Return from the Stars
- First edition
- Author: Stanisław Lem
- Original title: Powrót z gwiazd
- Cover artist: Marian Stachurski
- Language: Polish
- Genre: Science fiction
- Publisher: Czytelnik (first Polish edition) Harcourt Brace Jovanovich (first English edition)
- Publication date: 1961
- Publication place: Poland
- Published in English: 1980
- Media type: Print (Hardcover & Paperback)
- Pages: 247 (first English edition)
- ISBN: 0-15-177082-4 (first English edition)
- OCLC: 5940875
- Dewey Decimal: 891./537
- LC Class: PZ4.L537 Re PG7158.L39

= Return from the Stars =

1961 novel by Stanisław Lem

Return from the Stars is a science fiction novel by Polish author Stanisław Lem. Written in 1961, it is the story of a cosmonaut returning to his homeworld, Earth, after more than a century in Earth time, but just 10 years for him, finding it a completely different place, with many developments he dislikes. The novel touches the ideas of social alienation, culture shock and dystopia. It was first translated into English in 1980 by Barbara Marszal and Frank Simpson.

==Plot summary==
The novel tells the story of an astronaut, Hal Bregg, who returns to Earth after a mission to Fomalhaut during which the Earth passed through 127 years of proper time. Due to time dilation, the mission has lasted only 10 years for him. On Earth he faces culture shock, as he finds the society transformed into a utopia, free of wars or violence, or even accidents.

For Hal, however, this new world is too comfortable, too safe. Earth is no longer home, it is "another, alien planet". Humans themselves have changed, having undergone a procedure called betrization, designed to neutralize all aggressive impulses. Its side effect is an extreme aversion to risk. Hal mistrusts this approach, seeing it as wrong. In particular, for an astronaut, he cannot agree with the opinion that space travel and space exploration are nothing but a youthful and dangerous adventurism. For Hal, this means that "...they have killed the man in man". He and the other returning astronauts are viewed with mistrust, seen as "resuscitated Neanderthals". They are alienated, outcasts, and subject to social pressure to undertake behavioural treatment replacing betrization. The other choice is to leave Earth again and hope that once they come back, in several centuries, Earth's society is more familiar again.

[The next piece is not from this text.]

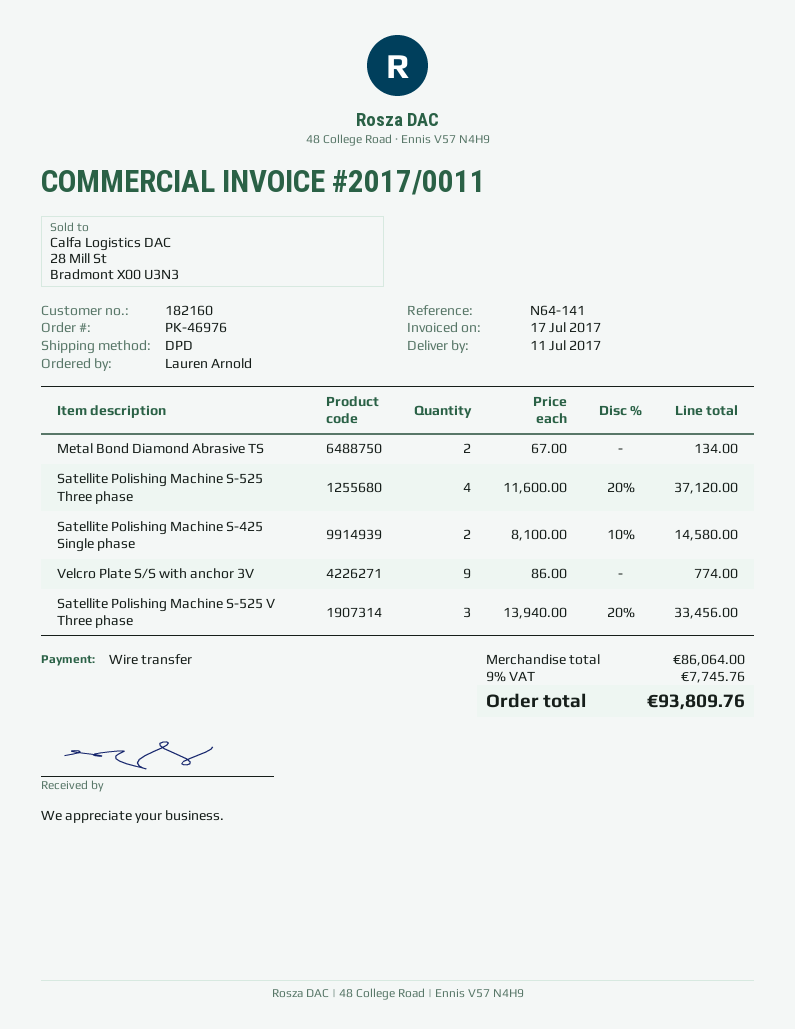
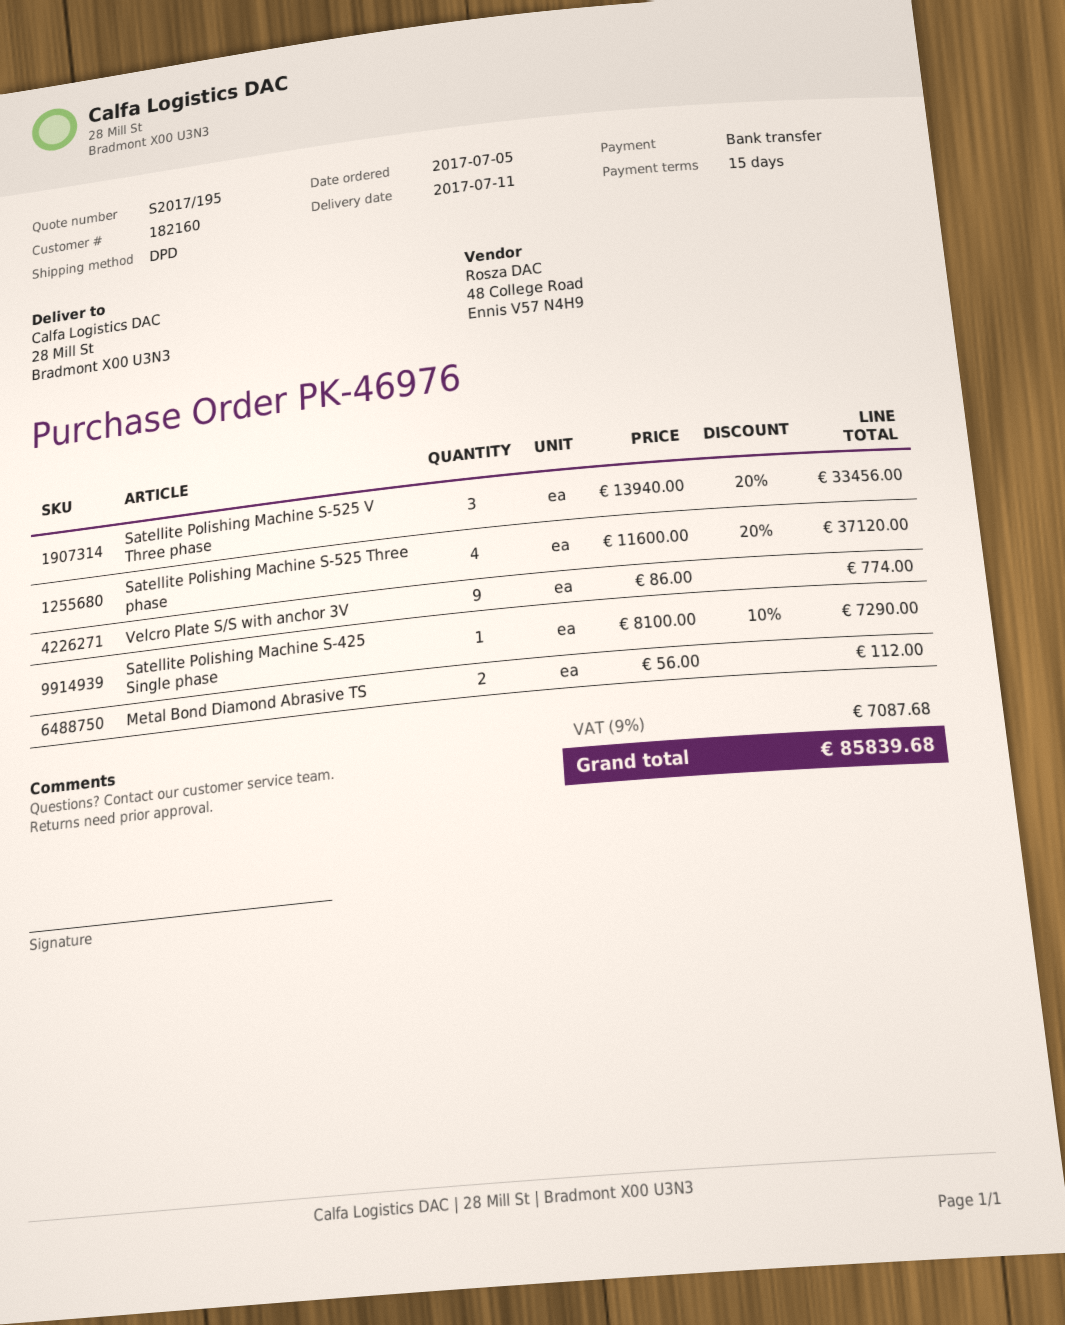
Metal Bond Diamond Abrasive TS: 2 x 67.00 = 134.00 -> 2 x 56.00 = 112.00
Satellite Polishing Machine S-425 Single phase: 2 x 8100.00 - 10% = 14580.00 -> 1 x 8100.00 - 10% = 7290.00
tax: 9% = 7745.76 -> 9% = 7087.68
total: 93809.76 -> 85839.68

In time, Hal marries a local girl, Eri, and comes to see the world her way, even disapproving of his youth's love, space expeditions. When he learns that members of his former crew are planning a mission to Sagittarius, he seems not to care, content to leave the stars to others. Hal still remembers his past, recalls the moon Kereneia, a magnificent canyon "made of red and pink gold, almost completely transparent...through it you can see all the strata, geological folds, anticlines and synclines...all this is weightless, floating and seeming to smile at you". Yet he trades the chance to experience such sights and adventures for love and a peaceful, quiet life.

==Major themes==

Return from the Stars is one of Lem's several works focusing on utopia. Out of those, it is the least pessimistic about the consequences of technological progress and their effect on our sociocultural evolution. Even so, the depicted world is not perfect: in a pacified society, with no conflict, stress, and danger, Lem argues that humans will become unable to take any risks, to take initiative, commit themselves to any serious tasks, and even lose the ability for self-assertion and for feeling strong emotions. Return from the Stars asks whether some sociocultural advances, like peace, are worth the price we may pay for losing part of our nature.

Lem predicts the disappearance of paper books from the society. Lem even describes a reading device very much like a tablet computer that the main character Hal Bregg gets familiar with when he tries to find paper books and newspapers. The novel also anticipates electronic paper and tablet computers with "Opton".

==Reception==
Lem himself judged the novel as unsuccessful, because the centrepiece idea of the plot, elimination of social evil, was treated in a simplistic way, although he did find the idea of betrization interesting.

The theme would find much more thorough attention in Lem's 1982 novel Observation on the Spot.

==Adaptations==
Aleksander Ford wanted to direct the film based on the novel, but he wanted a large-budget film and failed to find investors.

1989 it was filmed as a Soviet TV play, "Возвращение со звёзд", with Valery Solovyov as Hal Bregg.

Saxophonist Mark Turner's album of the same name is a reference to the book.